The bottom line is: you tell your AI agent what to scrape, and the server does the hard work of getting it cleanly.

1. Subscribe to this server and input your unique ScrapingBee API Key.
2. Your AI agent executes a tool call (e.g., `scrape_html`) providing the URL, parameters, and desired output format.
3. The server handles all proxy management, rendering, and scraping logic, returning clean data directly into your client's context.

## Frequently Asked Questions

**How do I scrape dynamic JavaScript sites with scrape_html?**
You simply pass the URL to `scrape_html`. The server supports full JS rendering, meaning it executes the page's scripts before scraping.
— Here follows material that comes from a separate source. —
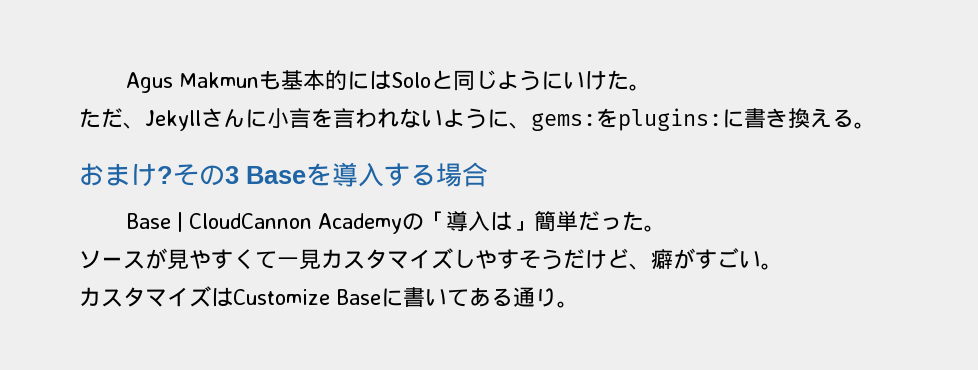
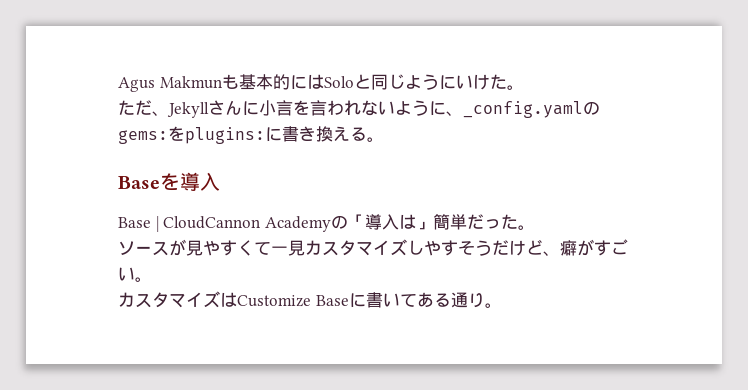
(531, 125) none -> [463,101,600,118] _config.yamlの
[79,163,239,187] おまけ?その3 -> (384, 139) none
[384,162,488,187] する場合 -> (220, 181) none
This is how you get content that only loads after a user clicks something.

**Can I use search_google to find structured data from news sites?**
Yes. `search_google` provides structured JSON results for various result types, including news and web links. It doesn't just give you a list of URLs; it gives context.

**What is the difference between scrape_html and get_amazon_product?**
The difference is specificity. `scrape_html` pulls everything from an arbitrary URL, giving raw web content. `get_amazon_product` specifically targets Amazon's API endpoints to pull only structured product data (like ASIN, price, rating) in a reliable format.

**Do I need separate tools for Walmart and Google?**
Yes. Using `search_walmart` gives you results tailored specifically to the Walmart site structure, whereas using `search_google` gives broader search engine results that might include other retail sites.

**What happens if my requests exceed standard rate limits when using scrape_html?**
The server manages rate limiting automatically. It handles proxy rotation and request throttling so your scraping process doesn't get blocked by IP bans or excessive calls.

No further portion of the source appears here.